Stored entries
++++++++++
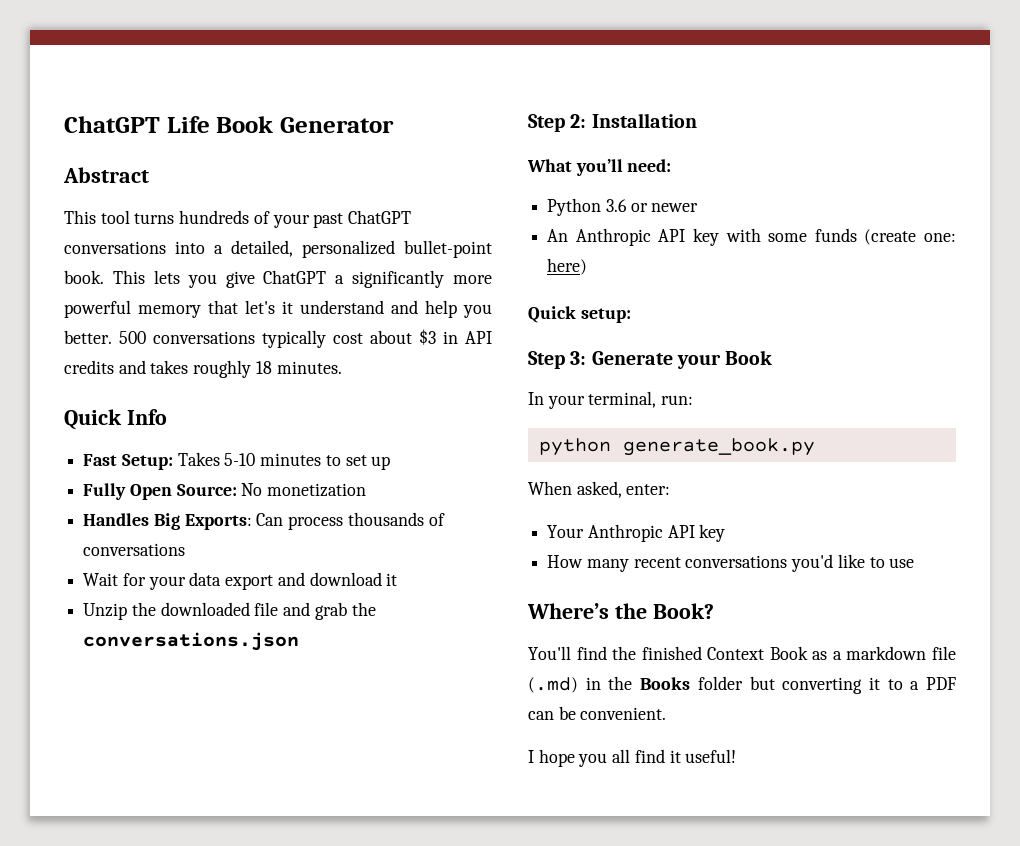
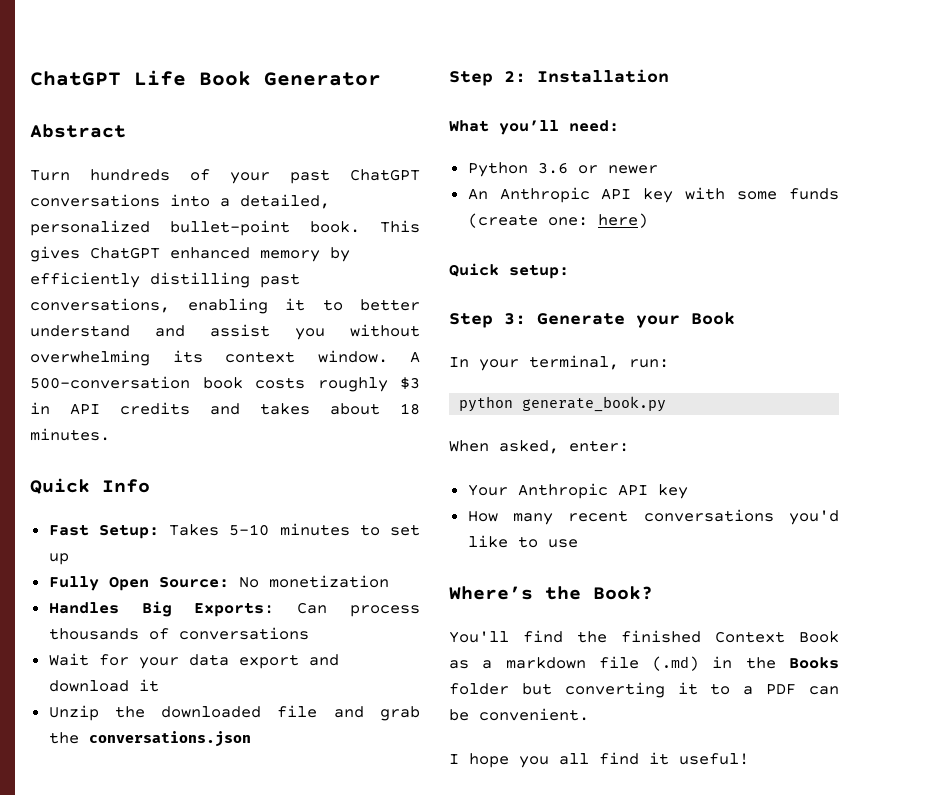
- This tool turns hundreds of your past ChatGPT conversations into a detailed, personalized bullet-point book.
+ Turn hundreds of your past ChatGPT conversations into a detailed, personalized bullet-point book.
- This lets you give ChatGPT a significantly more powerful memory that let's it understand and help you better. 500 conversations typically cost about $3 in API credits and takes roughly 18 minutes.
+ This gives ChatGPT enhanced memory by efficiently distilling past conversations, enabling it to better understand and assist you without overwhelming its context window. A 500-conversation book costs roughly $3 in API credits and takes about 18 minutes.

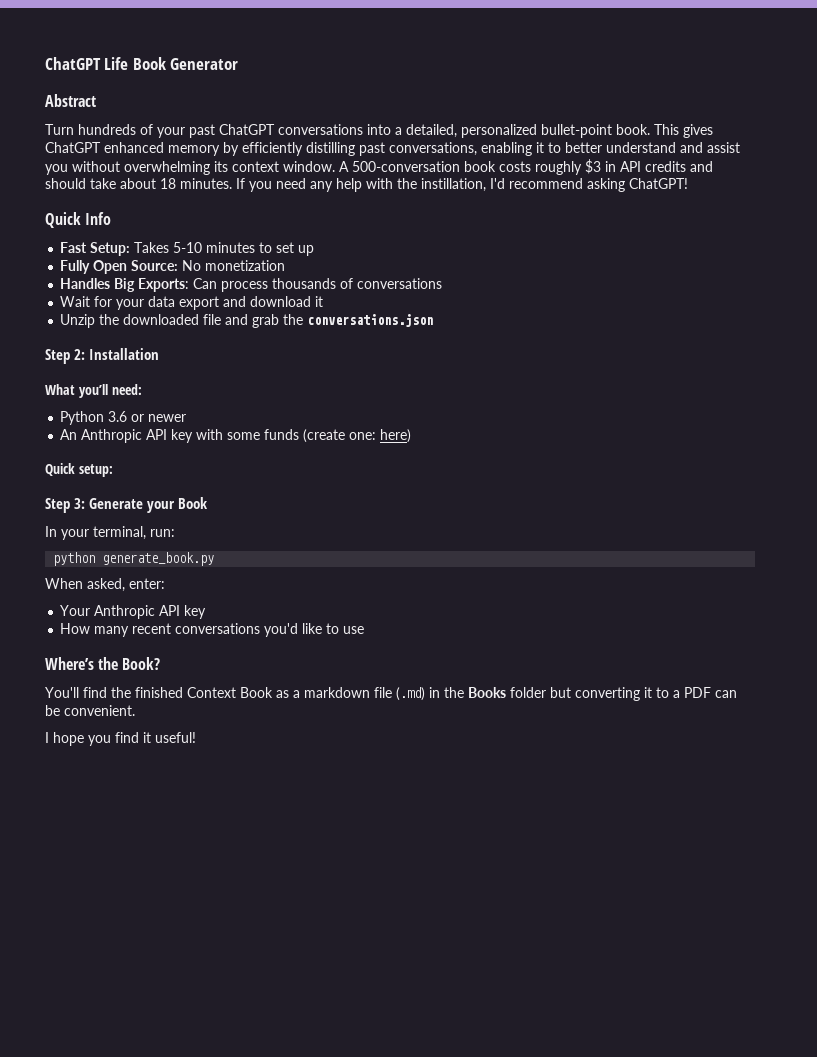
- A 500-conversation book costs roughly $3 in API credits and takes about 18 minutes.
+ A 500-conversation book costs roughly $3 in API credits and should take about 18 minutes. If you need any help with the instillation, I'd recommend asking ChatGPT!
- I hope you all find it useful!
+ I hope you find it useful!

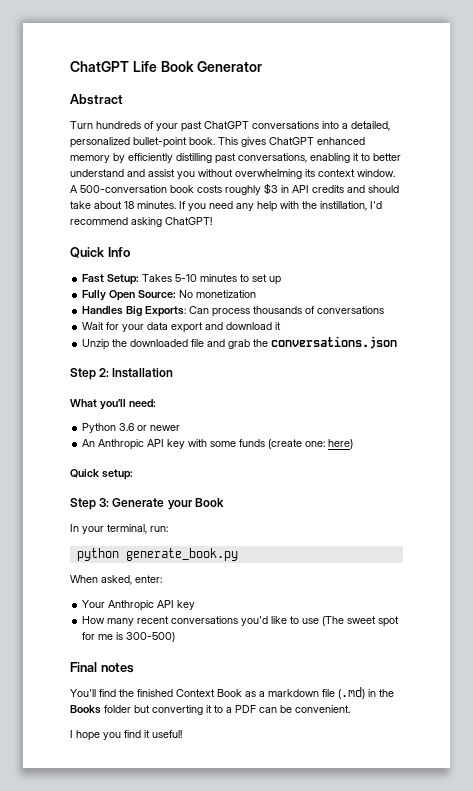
- How many recent conversations you'd like to use
- Where’s the Book?
+ How many recent conversations you'd like to use (The sweet spot for me is 300-500)
+ Final notes

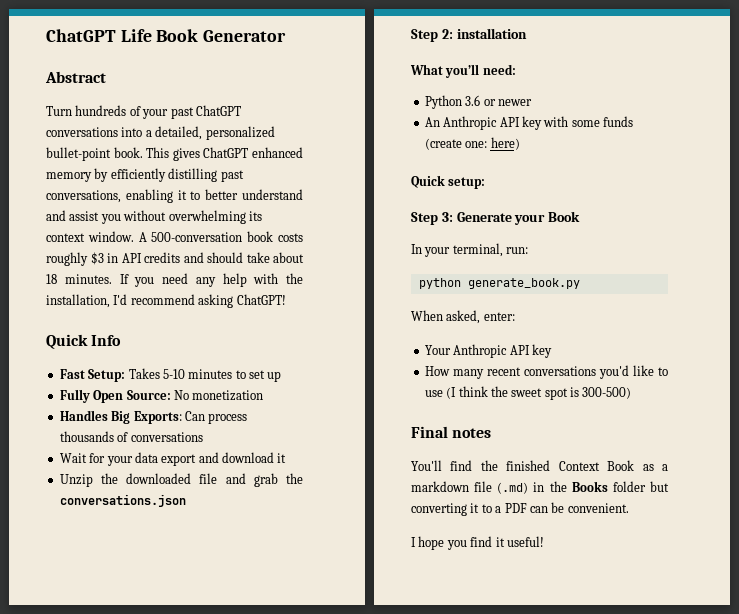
- If you need any help with the instillation, I'd recommend asking ChatGPT!
+ If you need any help with the installation, I'd recommend asking ChatGPT!
- Step 2: Installation
+ Step 2: installation
- How many recent conversations you'd like to use (The sweet spot for me is 300-500)
+ How many recent conversations you'd like to use (I think the sweet spot is 300-500)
++++++++++
Find every line above where the word "memory" occurs, and copy that line.

**FINAL ANSWER**.
- This lets you give ChatGPT a significantly more powerful memory that let's it understand and help you better. 500 conversations typically cost about $3 in API credits and takes roughly 18 minutes.
+ This gives ChatGPT enhanced memory by efficiently distilling past conversations, enabling it to better understand and assist you without overwhelming its context window. A 500-conversation book costs roughly $3 in API credits and takes about 18 minutes.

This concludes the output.